*Material to process*:

↓↓↓

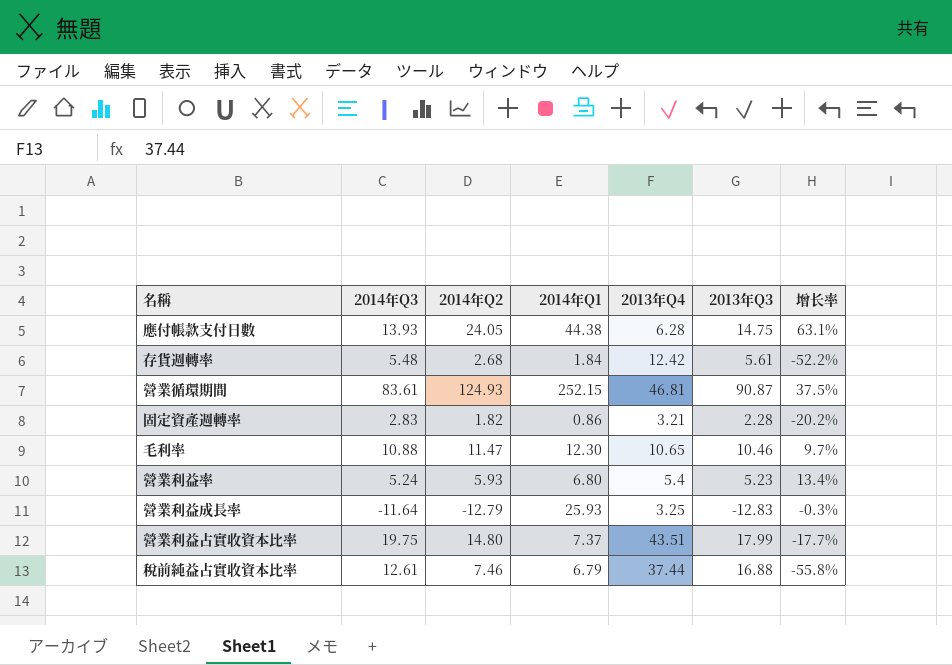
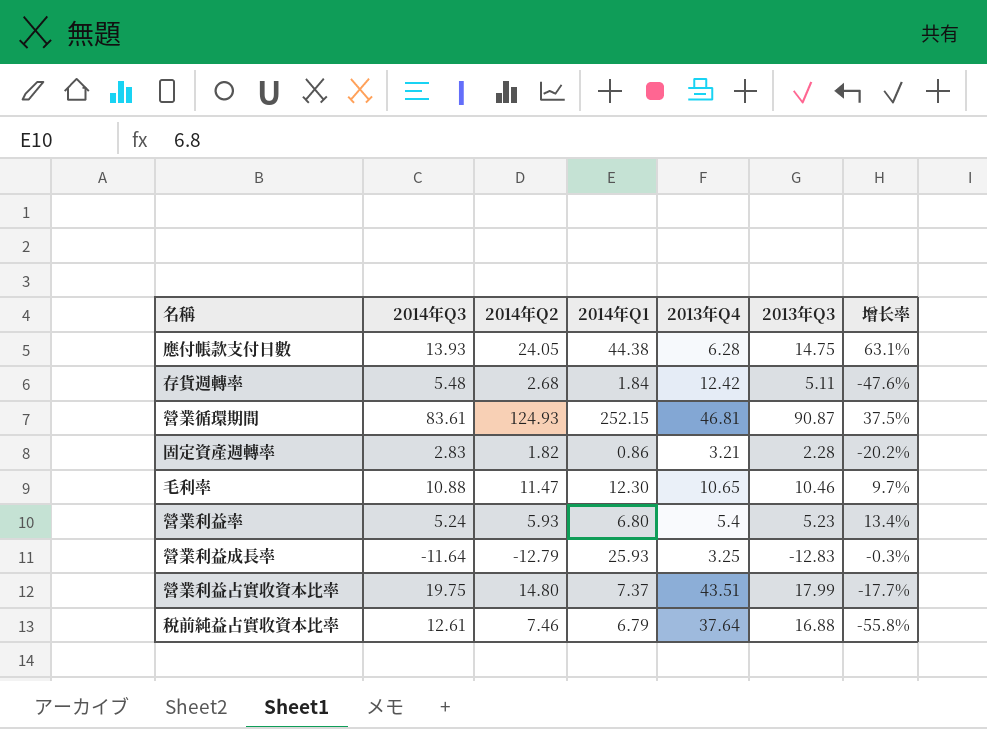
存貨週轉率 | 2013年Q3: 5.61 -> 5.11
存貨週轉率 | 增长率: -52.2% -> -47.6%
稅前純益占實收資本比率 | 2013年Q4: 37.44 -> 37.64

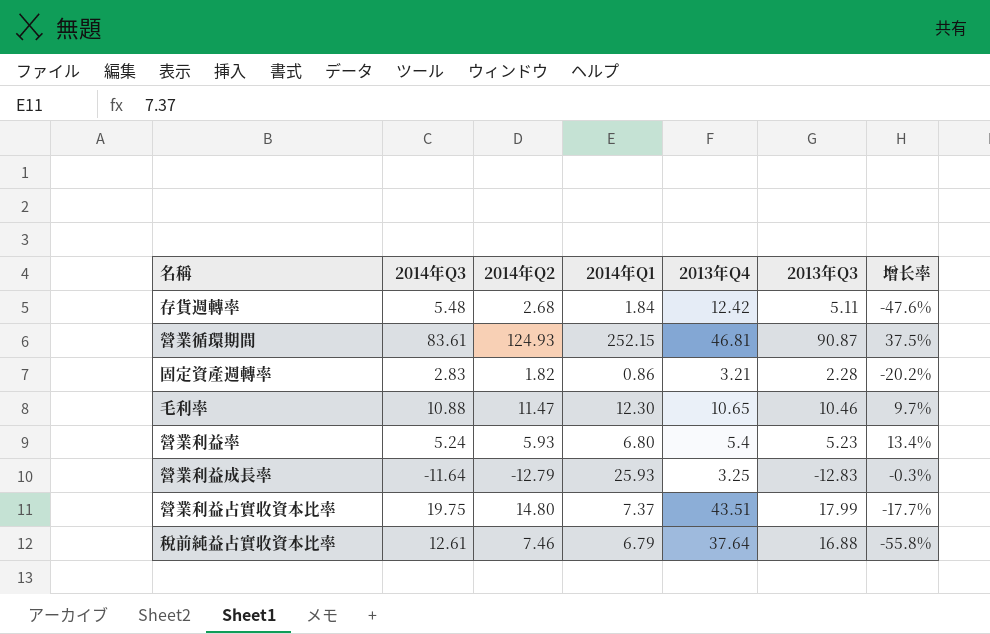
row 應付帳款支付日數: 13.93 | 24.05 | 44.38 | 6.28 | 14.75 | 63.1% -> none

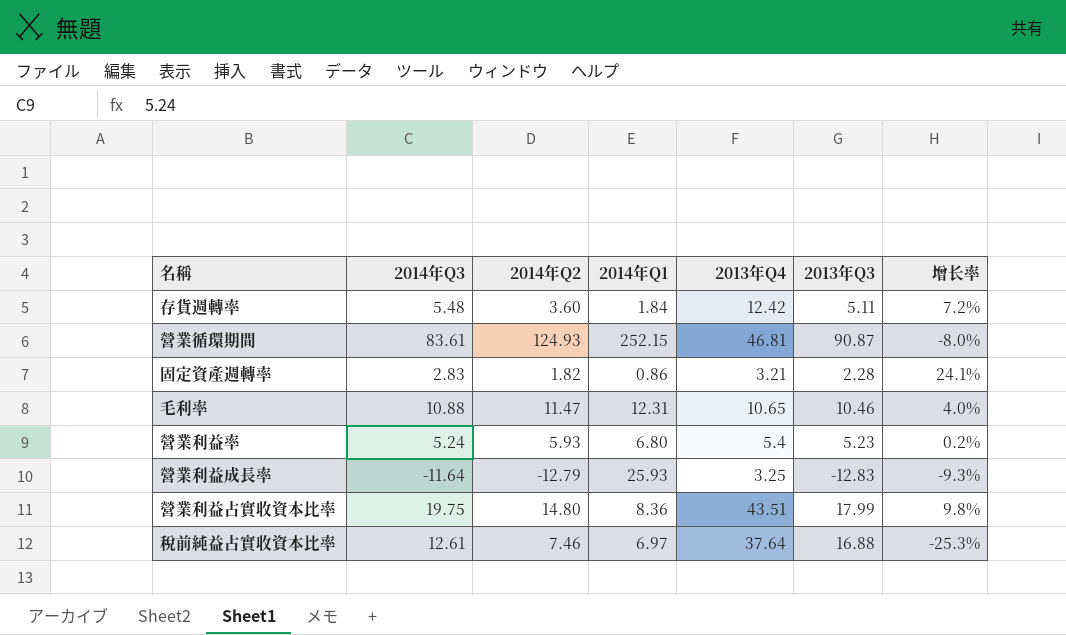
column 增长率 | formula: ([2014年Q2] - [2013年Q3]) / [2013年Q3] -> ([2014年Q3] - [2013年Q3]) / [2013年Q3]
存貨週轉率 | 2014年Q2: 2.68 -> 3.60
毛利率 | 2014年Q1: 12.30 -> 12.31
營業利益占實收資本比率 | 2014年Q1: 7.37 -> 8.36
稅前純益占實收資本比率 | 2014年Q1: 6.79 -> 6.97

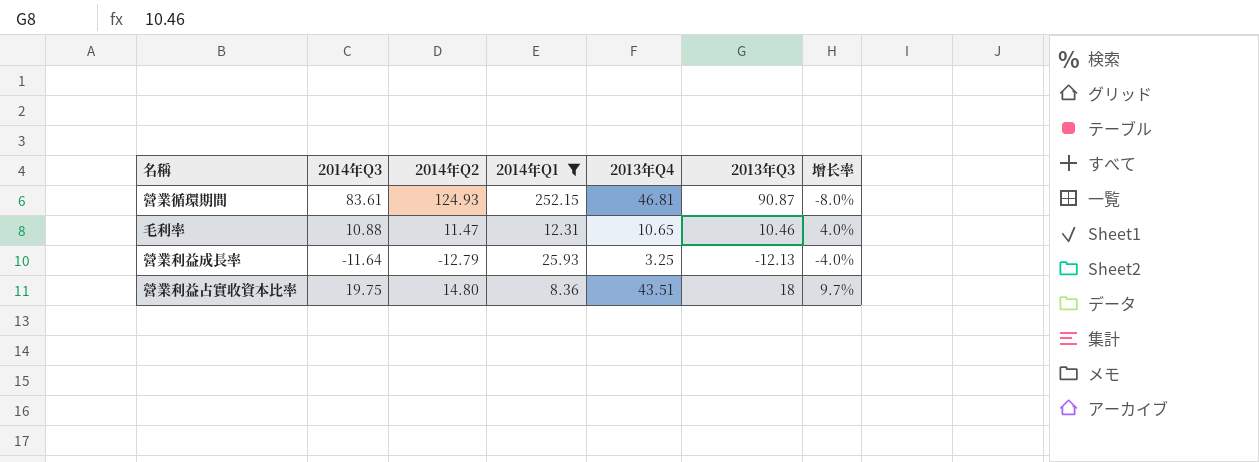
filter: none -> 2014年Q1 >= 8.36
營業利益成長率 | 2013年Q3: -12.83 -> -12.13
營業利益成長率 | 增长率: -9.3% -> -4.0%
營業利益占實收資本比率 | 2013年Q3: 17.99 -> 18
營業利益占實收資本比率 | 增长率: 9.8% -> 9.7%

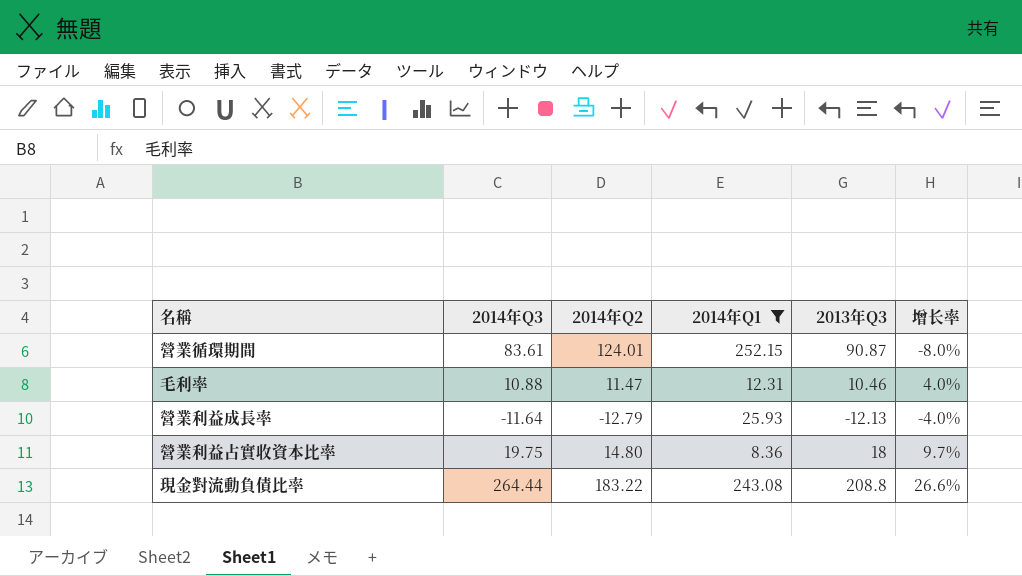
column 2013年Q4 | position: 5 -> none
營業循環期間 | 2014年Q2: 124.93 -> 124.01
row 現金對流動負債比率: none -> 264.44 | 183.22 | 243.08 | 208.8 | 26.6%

↑↑↑
↓↓↓

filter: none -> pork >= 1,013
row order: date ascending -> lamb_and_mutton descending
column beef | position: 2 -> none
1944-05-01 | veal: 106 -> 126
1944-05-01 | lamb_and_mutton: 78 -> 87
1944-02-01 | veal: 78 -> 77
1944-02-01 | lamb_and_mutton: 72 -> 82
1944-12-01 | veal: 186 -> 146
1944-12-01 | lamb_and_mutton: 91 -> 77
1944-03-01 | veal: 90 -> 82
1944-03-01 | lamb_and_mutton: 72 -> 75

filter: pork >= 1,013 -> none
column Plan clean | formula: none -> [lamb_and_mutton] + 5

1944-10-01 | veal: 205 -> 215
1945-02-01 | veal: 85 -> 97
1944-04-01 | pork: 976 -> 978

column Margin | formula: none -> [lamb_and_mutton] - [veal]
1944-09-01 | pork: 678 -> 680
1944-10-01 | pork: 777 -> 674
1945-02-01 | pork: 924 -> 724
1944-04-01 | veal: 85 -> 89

↑↑↑

*Task requirements*: Print, exactly and with no pictures, the lines of the listing above starting at the one that has "存貨週轉率 | 2013年Q3: 5.61 -> 5.11" and ending at the one that has "營業利益占實收資本比率 | 2013年Q3: 17.99 -> 18", both included.

*Response box*:
存貨週轉率 | 2013年Q3: 5.61 -> 5.11
存貨週轉率 | 增长率: -52.2% -> -47.6%
稅前純益占實收資本比率 | 2013年Q4: 37.44 -> 37.64

row 應付帳款支付日數: 13.93 | 24.05 | 44.38 | 6.28 | 14.75 | 63.1% -> none

column 增长率 | formula: ([2014年Q2] - [2013年Q3]) / [2013年Q3] -> ([2014年Q3] - [2013年Q3]) / [2013年Q3]
存貨週轉率 | 2014年Q2: 2.68 -> 3.60
毛利率 | 2014年Q1: 12.30 -> 12.31
營業利益占實收資本比率 | 2014年Q1: 7.37 -> 8.36
稅前純益占實收資本比率 | 2014年Q1: 6.79 -> 6.97

filter: none -> 2014年Q1 >= 8.36
營業利益成長率 | 2013年Q3: -12.83 -> -12.13
營業利益成長率 | 增长率: -9.3% -> -4.0%
營業利益占實收資本比率 | 2013年Q3: 17.99 -> 18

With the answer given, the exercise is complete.